→ **TRY IT**: Exactly and only the lines from the one containing "margin-top: 6px ->" through the close of the entries below are to be set down.

Records from a data collection

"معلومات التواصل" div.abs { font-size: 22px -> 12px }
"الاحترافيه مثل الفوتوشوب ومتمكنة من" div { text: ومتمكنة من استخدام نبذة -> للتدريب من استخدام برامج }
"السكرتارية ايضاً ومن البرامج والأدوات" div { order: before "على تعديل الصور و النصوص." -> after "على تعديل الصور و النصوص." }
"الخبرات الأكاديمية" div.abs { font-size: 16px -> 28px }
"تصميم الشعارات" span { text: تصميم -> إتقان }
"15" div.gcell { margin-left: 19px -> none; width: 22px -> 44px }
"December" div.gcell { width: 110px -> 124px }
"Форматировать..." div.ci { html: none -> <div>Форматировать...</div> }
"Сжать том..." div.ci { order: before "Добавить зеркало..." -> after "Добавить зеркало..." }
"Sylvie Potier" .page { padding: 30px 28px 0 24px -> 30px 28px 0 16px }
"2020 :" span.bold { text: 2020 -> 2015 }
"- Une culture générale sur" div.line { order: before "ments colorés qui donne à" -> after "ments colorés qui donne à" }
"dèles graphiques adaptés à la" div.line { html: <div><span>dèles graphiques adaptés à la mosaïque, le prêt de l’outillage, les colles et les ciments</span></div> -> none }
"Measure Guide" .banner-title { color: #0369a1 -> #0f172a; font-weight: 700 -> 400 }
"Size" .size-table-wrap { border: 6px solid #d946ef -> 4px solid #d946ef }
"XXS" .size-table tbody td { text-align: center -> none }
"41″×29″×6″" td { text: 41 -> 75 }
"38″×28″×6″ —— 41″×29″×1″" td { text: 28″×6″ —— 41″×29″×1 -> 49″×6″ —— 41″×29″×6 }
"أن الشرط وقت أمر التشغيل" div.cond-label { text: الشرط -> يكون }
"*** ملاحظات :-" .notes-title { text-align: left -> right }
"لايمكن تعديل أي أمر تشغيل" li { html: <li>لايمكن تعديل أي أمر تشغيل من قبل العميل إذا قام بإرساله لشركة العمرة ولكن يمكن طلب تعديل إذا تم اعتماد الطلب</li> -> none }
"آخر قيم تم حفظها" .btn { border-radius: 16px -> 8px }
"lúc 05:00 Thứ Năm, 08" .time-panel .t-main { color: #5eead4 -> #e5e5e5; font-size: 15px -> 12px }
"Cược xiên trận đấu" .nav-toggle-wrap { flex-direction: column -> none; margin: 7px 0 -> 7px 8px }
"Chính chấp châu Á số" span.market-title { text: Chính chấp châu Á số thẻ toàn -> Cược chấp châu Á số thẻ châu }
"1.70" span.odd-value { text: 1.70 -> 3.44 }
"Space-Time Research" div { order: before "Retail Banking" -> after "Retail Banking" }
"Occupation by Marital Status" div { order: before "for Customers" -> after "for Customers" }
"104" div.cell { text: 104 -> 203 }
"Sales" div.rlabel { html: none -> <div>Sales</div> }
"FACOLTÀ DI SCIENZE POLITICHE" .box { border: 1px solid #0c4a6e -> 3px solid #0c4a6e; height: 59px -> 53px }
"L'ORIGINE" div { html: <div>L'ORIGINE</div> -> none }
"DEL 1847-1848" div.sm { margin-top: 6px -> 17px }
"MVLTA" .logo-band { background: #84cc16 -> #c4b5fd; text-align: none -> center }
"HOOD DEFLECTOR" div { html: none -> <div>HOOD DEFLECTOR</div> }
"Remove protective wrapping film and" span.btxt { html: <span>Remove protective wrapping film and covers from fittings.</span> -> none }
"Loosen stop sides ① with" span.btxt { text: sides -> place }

→ **SOLUTION TO THIS TASK**:
"DEL 1847-1848" div.sm { margin-top: 6px -> 17px }
"MVLTA" .logo-band { background: #84cc16 -> #c4b5fd; text-align: none -> center }
"HOOD DEFLECTOR" div { html: none -> <div>HOOD DEFLECTOR</div> }
"Remove protective wrapping film and" span.btxt { html: <span>Remove protective wrapping film and covers from fittings.</span> -> none }
"Loosen stop sides ① with" span.btxt { text: sides -> place }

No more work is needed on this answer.